*GIVEN RECORDS:*
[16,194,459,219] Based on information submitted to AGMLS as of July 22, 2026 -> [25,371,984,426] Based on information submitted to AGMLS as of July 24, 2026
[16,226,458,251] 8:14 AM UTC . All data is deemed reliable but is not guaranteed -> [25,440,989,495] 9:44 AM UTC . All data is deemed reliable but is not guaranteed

---

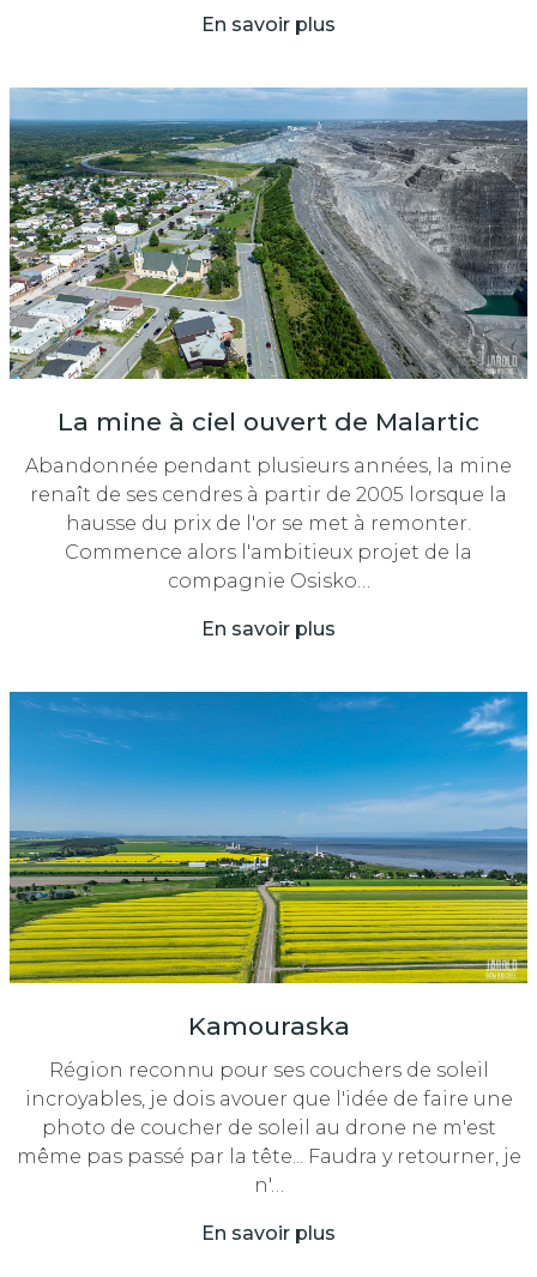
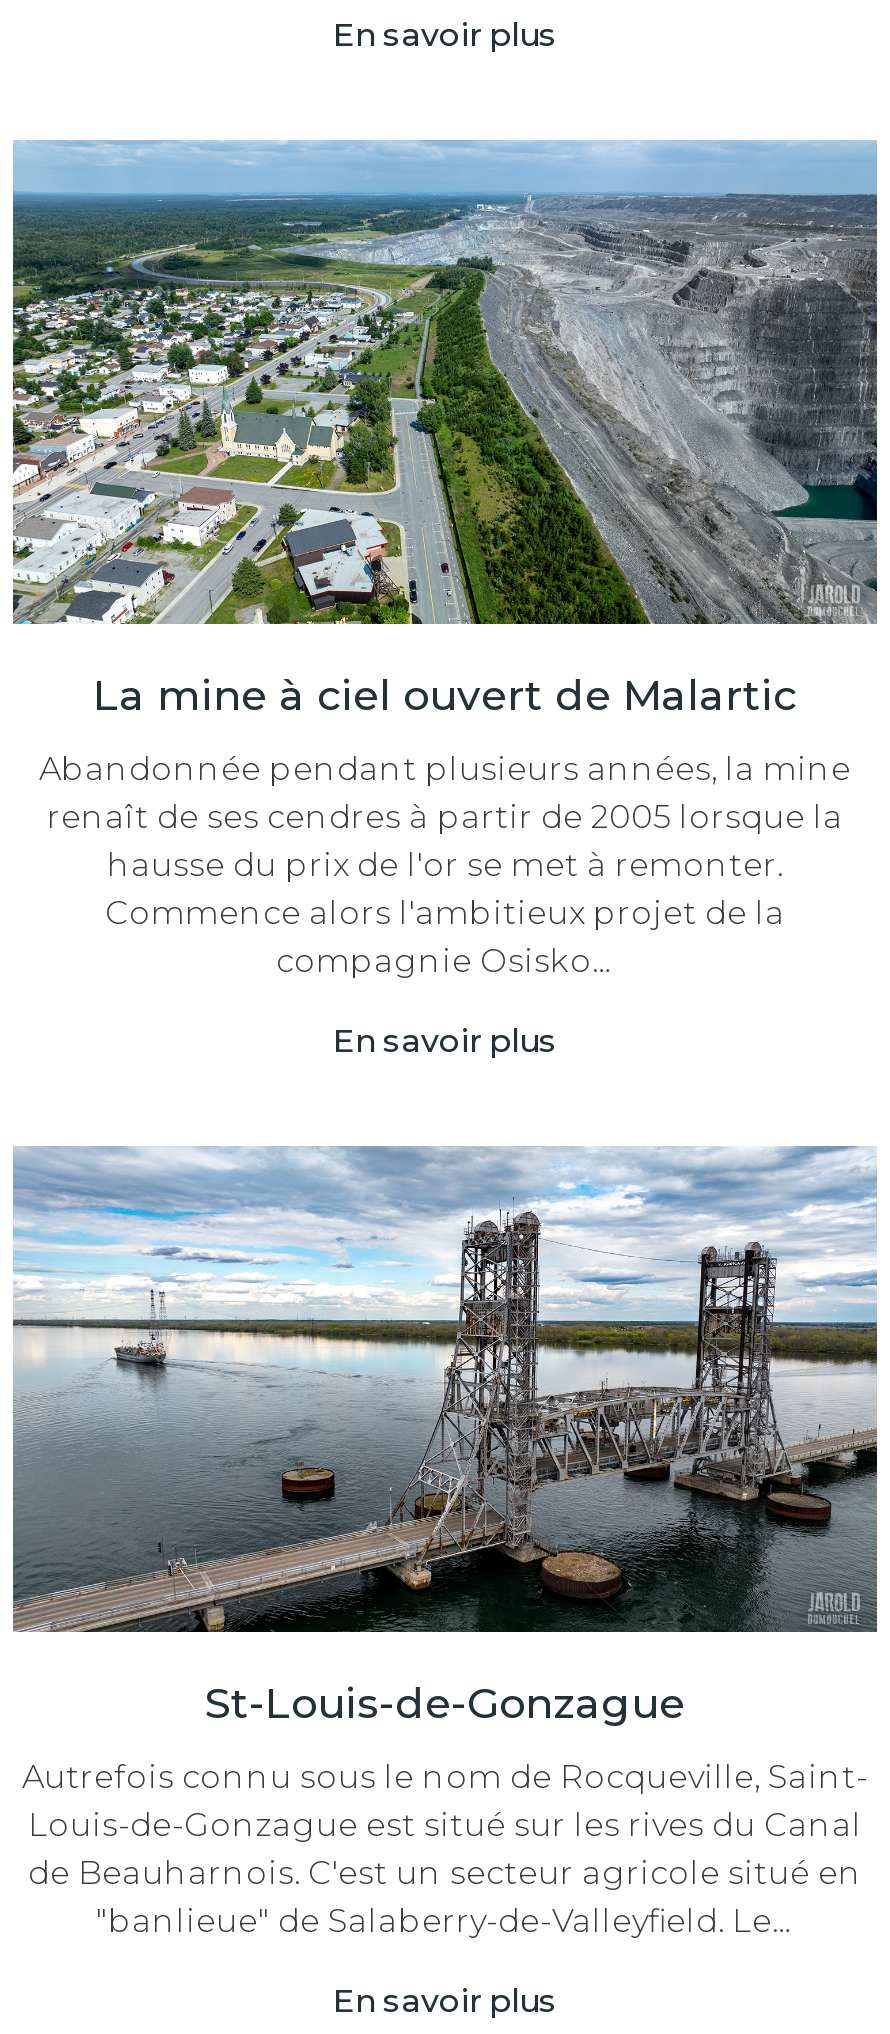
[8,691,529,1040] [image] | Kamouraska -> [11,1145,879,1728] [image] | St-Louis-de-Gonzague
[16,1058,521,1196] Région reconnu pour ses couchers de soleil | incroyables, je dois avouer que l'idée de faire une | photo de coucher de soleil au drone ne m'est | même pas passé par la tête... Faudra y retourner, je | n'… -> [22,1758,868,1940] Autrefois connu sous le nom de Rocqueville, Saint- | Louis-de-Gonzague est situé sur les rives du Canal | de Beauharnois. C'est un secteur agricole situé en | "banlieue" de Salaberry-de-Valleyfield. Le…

* * *

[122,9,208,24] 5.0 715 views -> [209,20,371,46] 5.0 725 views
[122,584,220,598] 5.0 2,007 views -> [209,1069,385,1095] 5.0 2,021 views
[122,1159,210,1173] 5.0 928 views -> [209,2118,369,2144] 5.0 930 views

*THE TASK:*
From the data above, output only the lines between the line containing "[16,194,459,219] Based on" and the line containing "[16,226,458,251] 8:14 AM", inclusive, exactly as written.

*YOUR RESPONSE:*
[16,194,459,219] Based on information submitted to AGMLS as of July 22, 2026 -> [25,371,984,426] Based on information submitted to AGMLS as of July 24, 2026
[16,226,458,251] 8:14 AM UTC . All data is deemed reliable but is not guaranteed -> [25,440,989,495] 9:44 AM UTC . All data is deemed reliable but is not guaranteed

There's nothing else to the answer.